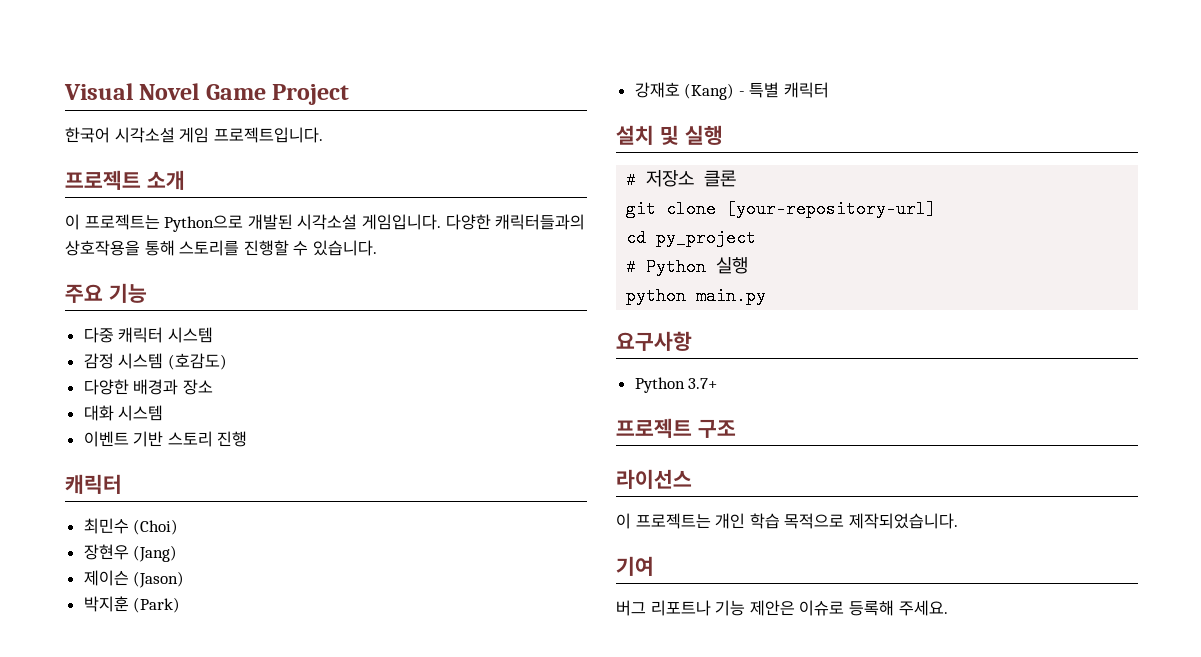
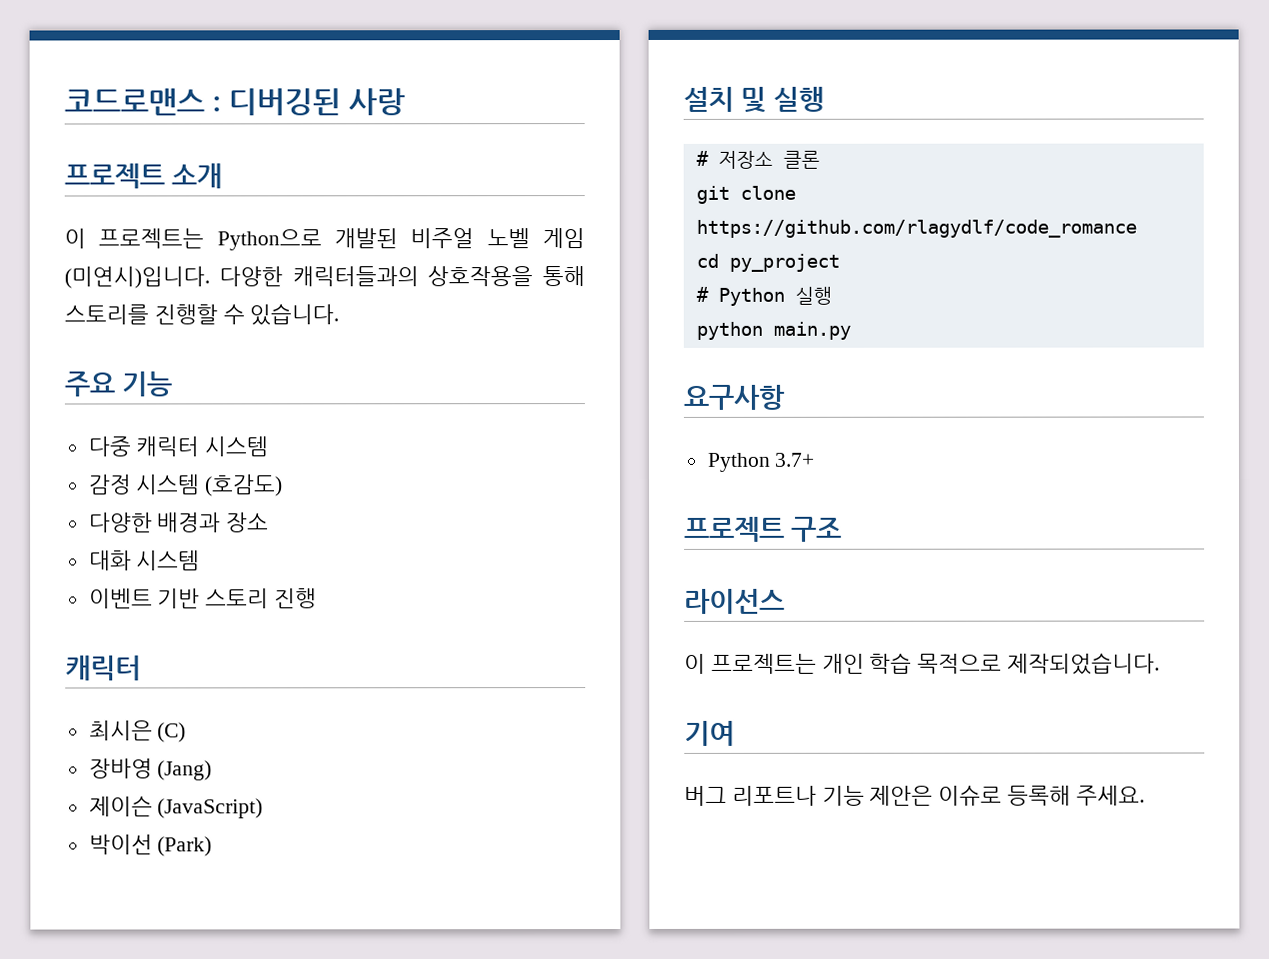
- Visual Novel Game Project
- 한국어 시각소설 게임 프로젝트입니다.
+ 코드로맨스 : 디버깅된 사랑
- 이 프로젝트는 Python으로 개발된 시각소설 게임입니다.
+ 이 프로젝트는 Python으로 개발된 비주얼 노벨 게임 (미연시)입니다.
- 최민수 (Choi)
- 장현우 (Jang)
+ 최시은 (C)
+ 장바영 (Jang)
- 제이슨 (Jason)
- 박지훈 (Park)
+ 제이슨 (JavaScript)
+ 박이선 (Park)
- 강재호 (Kang) - 특별 캐릭터
- git clone [your-repository-url]
+ git clone https://github.com/rlagydlf/code_romance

****************

§ Work instructions: Leave out the pictures and copy every record above exactly.

§ The answer:
- Visual Novel Game Project
- 한국어 시각소설 게임 프로젝트입니다.
+ 코드로맨스 : 디버깅된 사랑
- 이 프로젝트는 Python으로 개발된 시각소설 게임입니다.
+ 이 프로젝트는 Python으로 개발된 비주얼 노벨 게임 (미연시)입니다.
- 최민수 (Choi)
- 장현우 (Jang)
+ 최시은 (C)
+ 장바영 (Jang)
- 제이슨 (Jason)
- 박지훈 (Park)
+ 제이슨 (JavaScript)
+ 박이선 (Park)
- 강재호 (Kang) - 특별 캐릭터
- git clone [your-repository-url]
+ git clone https://github.com/rlagydlf/code_romance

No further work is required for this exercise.